• [REQUIREMENT] Provide nothing except how many lines of the data contain the word "ExRoof".

• [WORKING DATA]
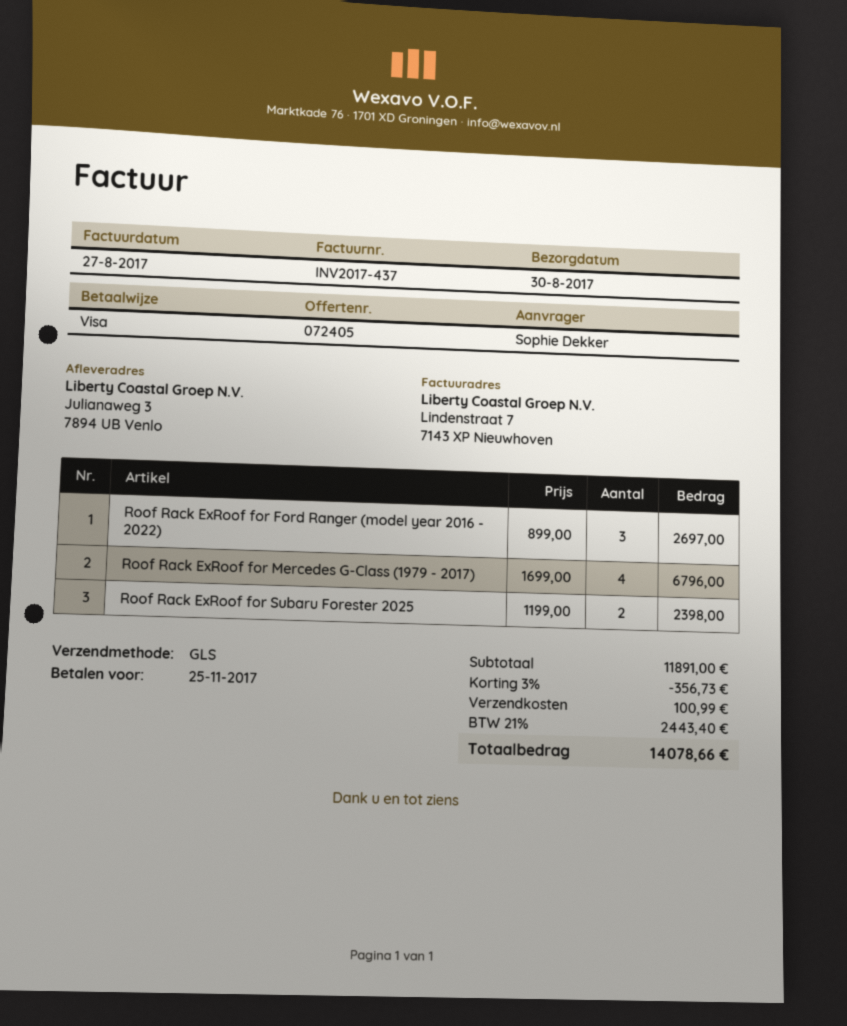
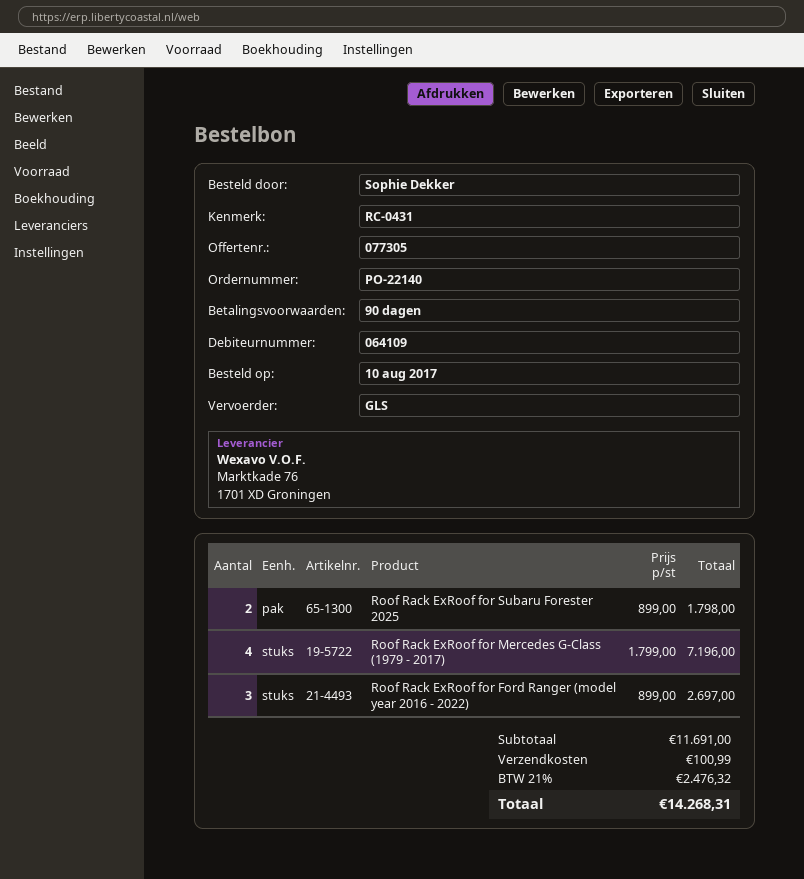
quote number: 072405 -> 077305
Roof Rack ExRoof for Mercedes G-Class (1979 - 2017): 4 x 1699.00 = 6796.00 -> 4 x 1799.00 = 7196.00
Roof Rack ExRoof for Subaru Forester 2025: 2 x 1199.00 = 2398.00 -> 2 x 899.00 = 1798.00
subtotal: 11891.00 -> 11691.00
discount: 3% = 356.73 -> none
tax: 21% = 2443.40 -> 21% = 2476.32
total: 14078.66 -> 14268.31

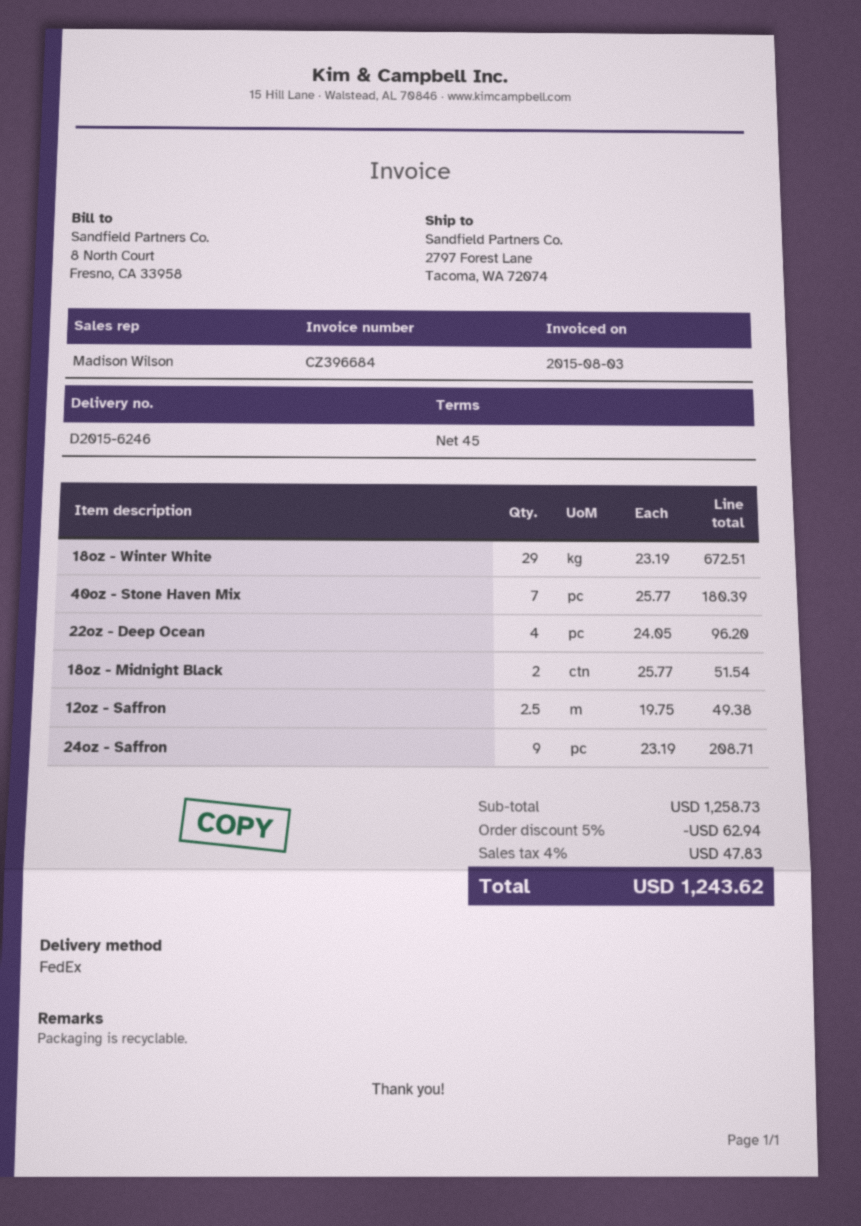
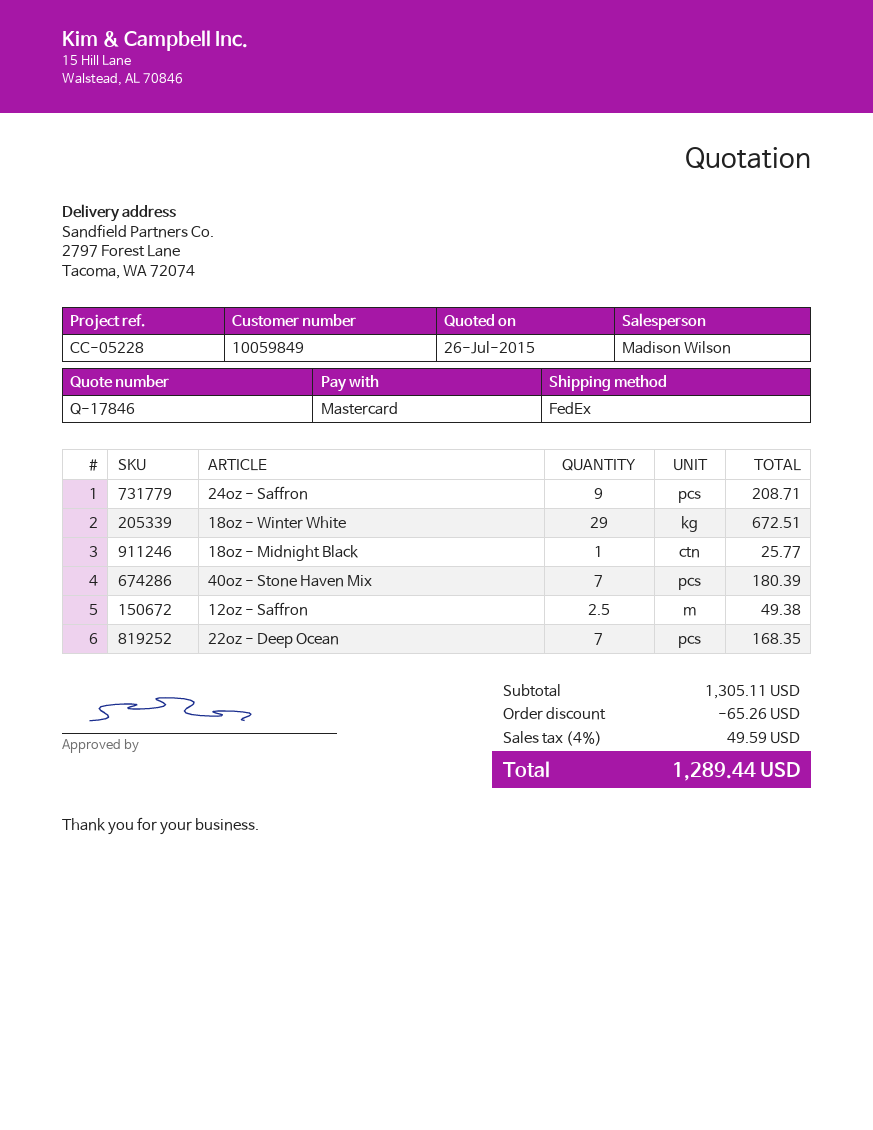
22oz - Deep Ocean: 4 for 96.20 -> 7 for 168.35
18oz - Midnight Black: 2 for 51.54 -> 1 for 25.77
subtotal: 1258.73 -> 1305.11
discount: 62.94 -> 65.26
tax: 4% = 47.83 -> 4% = 49.59
total: 1243.62 -> 1289.44

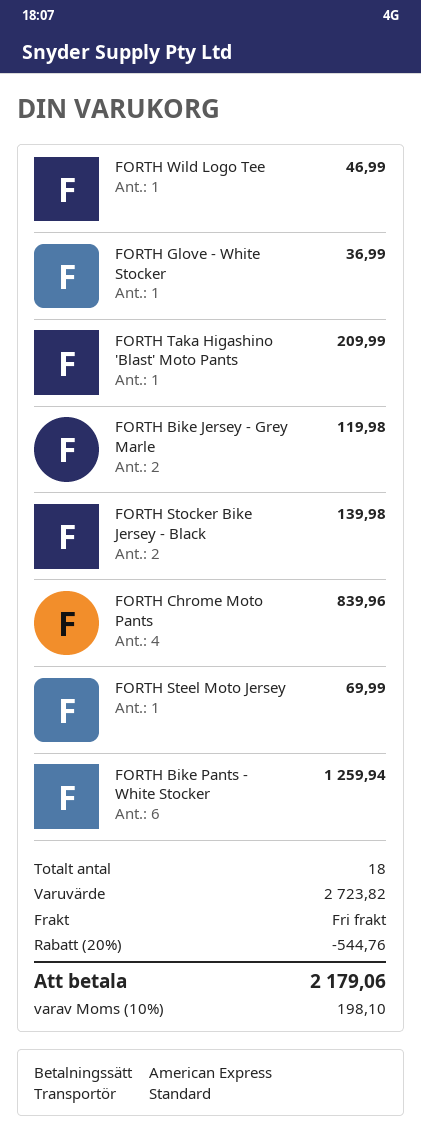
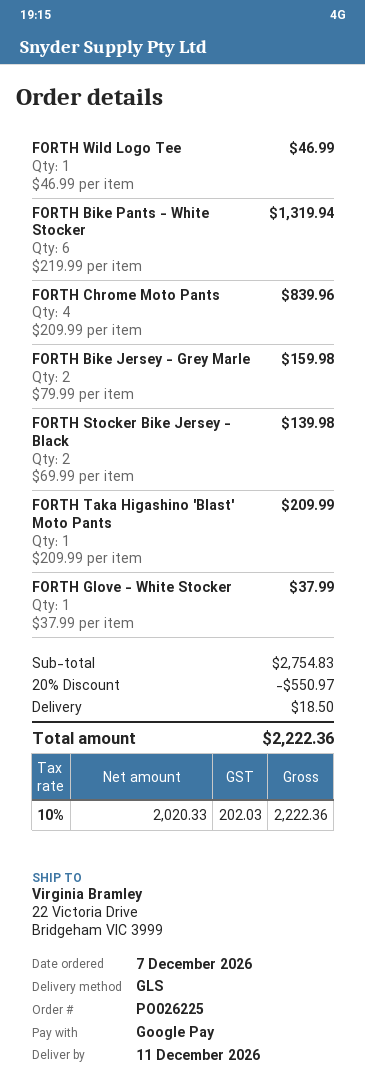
payment method: American Express -> Google Pay
shipping method: standard -> GLS
FORTH Glove - White Stocker: 1 for 36.99 -> 1 for 37.99
FORTH Bike Jersey - Grey Marle: 2 for 119.98 -> 2 for 159.98
FORTH Steel Moto Jersey: 1 for 69.99 -> none
FORTH Bike Pants - White Stocker: 6 for 1259.94 -> 6 for 1319.94
subtotal: 2723.82 -> 2754.83
discount: 20% = 544.76 -> 20% = 550.97
shipping: 0.00 -> 18.50
tax: 10% = 198.10 -> 10% = 202.03
total: 2179.06 -> 2222.36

• [ANSWER TO THE EXERCISE] 2